WHAT IS REQUIRED: Where the word "lähedal" appears in a line of the entries below, count that line and give the total alone.

Entries taken from a collection
□ □ □ □ □ □ □

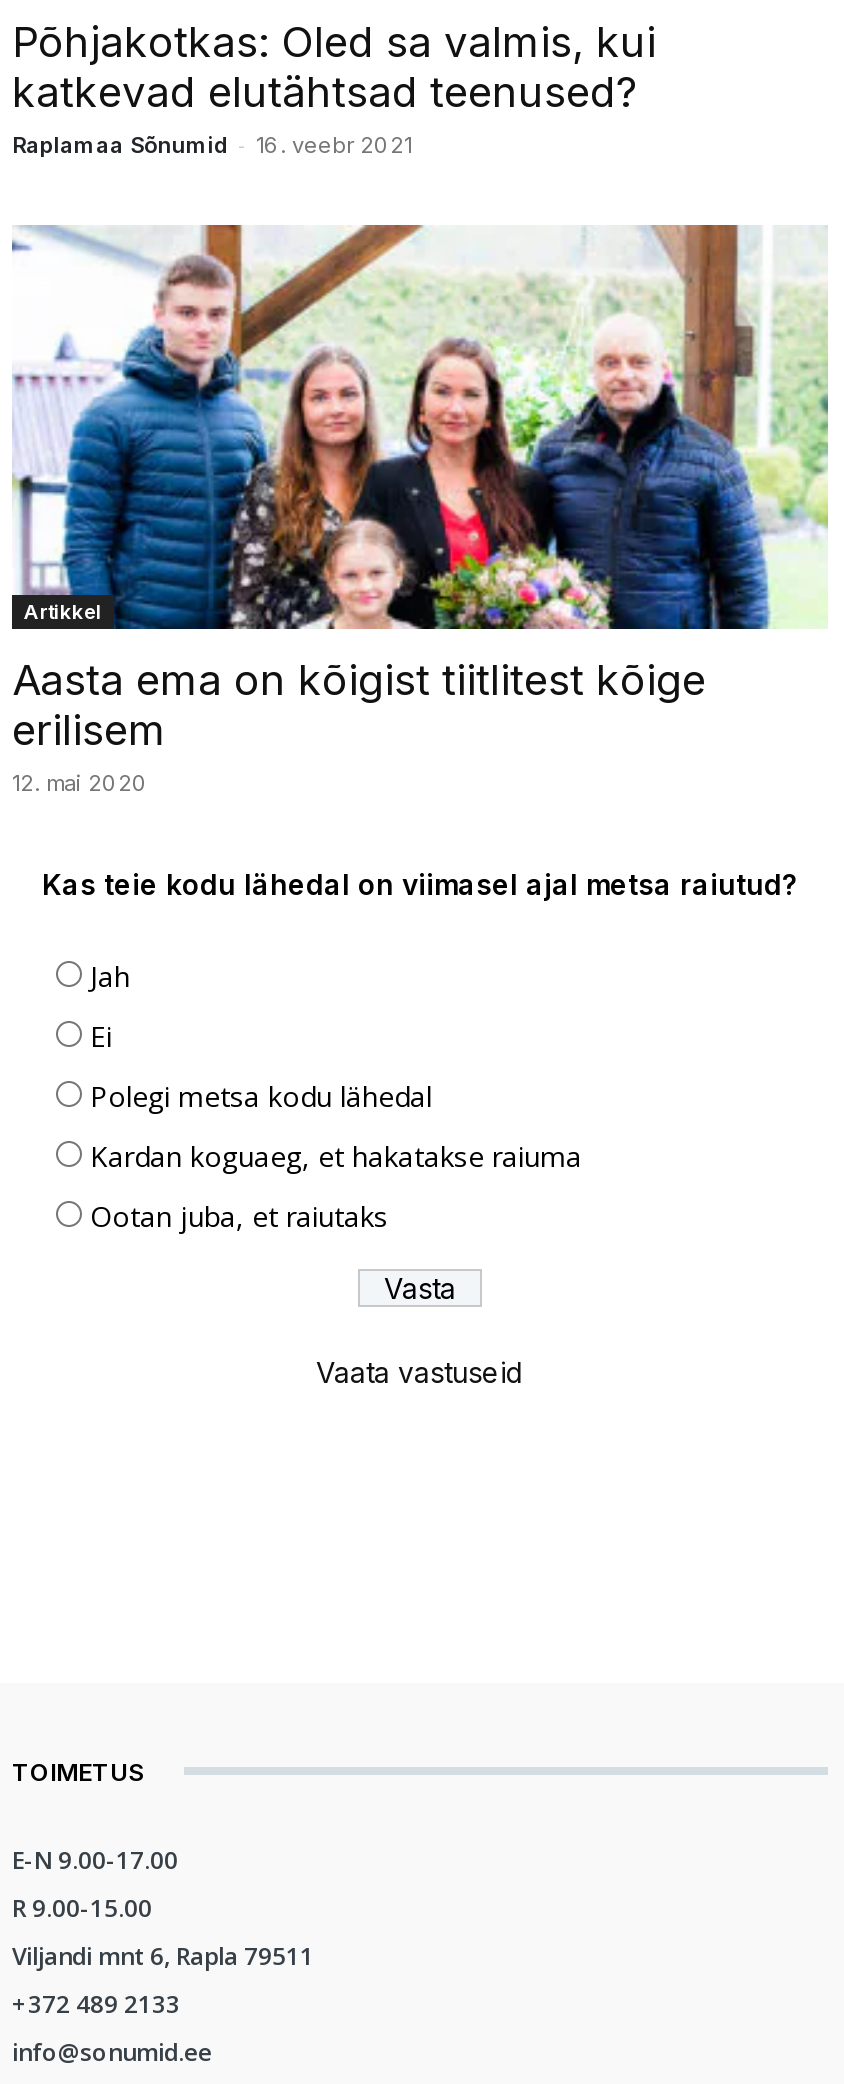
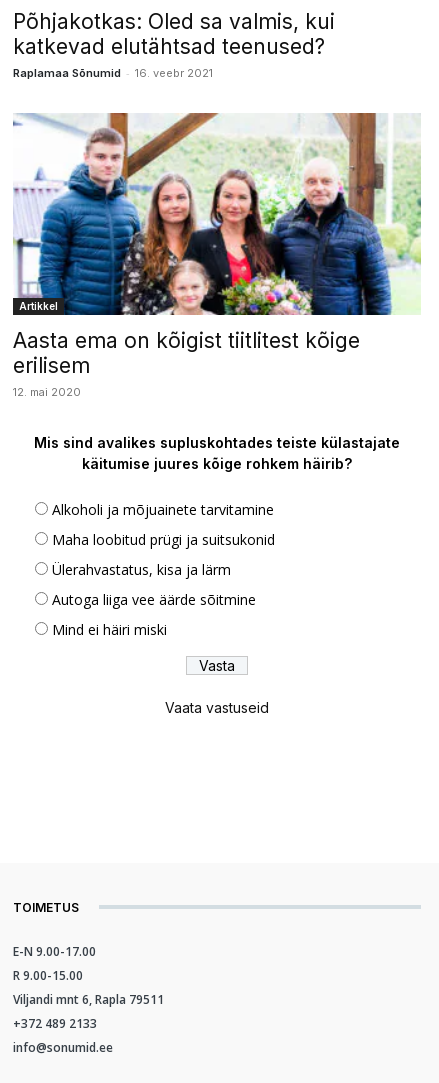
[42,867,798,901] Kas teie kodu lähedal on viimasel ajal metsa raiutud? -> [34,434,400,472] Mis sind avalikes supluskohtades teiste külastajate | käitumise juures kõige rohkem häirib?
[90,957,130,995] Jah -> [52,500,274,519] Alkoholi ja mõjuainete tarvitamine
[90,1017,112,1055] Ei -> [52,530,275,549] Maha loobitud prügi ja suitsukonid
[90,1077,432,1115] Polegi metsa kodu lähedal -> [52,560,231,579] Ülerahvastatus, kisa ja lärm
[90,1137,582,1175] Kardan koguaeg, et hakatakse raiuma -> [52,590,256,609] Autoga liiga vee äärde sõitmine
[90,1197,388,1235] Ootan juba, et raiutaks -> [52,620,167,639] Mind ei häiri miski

□ □ □ □ □ □ □

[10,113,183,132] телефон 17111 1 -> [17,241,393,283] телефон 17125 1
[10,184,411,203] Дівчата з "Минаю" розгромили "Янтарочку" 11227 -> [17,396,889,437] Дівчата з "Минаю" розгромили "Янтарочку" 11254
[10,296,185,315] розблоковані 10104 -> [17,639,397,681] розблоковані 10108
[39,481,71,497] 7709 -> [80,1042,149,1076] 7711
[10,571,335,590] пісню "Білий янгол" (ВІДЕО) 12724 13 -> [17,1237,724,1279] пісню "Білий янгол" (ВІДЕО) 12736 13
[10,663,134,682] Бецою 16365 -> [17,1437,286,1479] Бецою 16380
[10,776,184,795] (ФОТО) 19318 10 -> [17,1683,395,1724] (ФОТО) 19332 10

□ □ □ □ □ □ □

OUTPUT BELOW: 2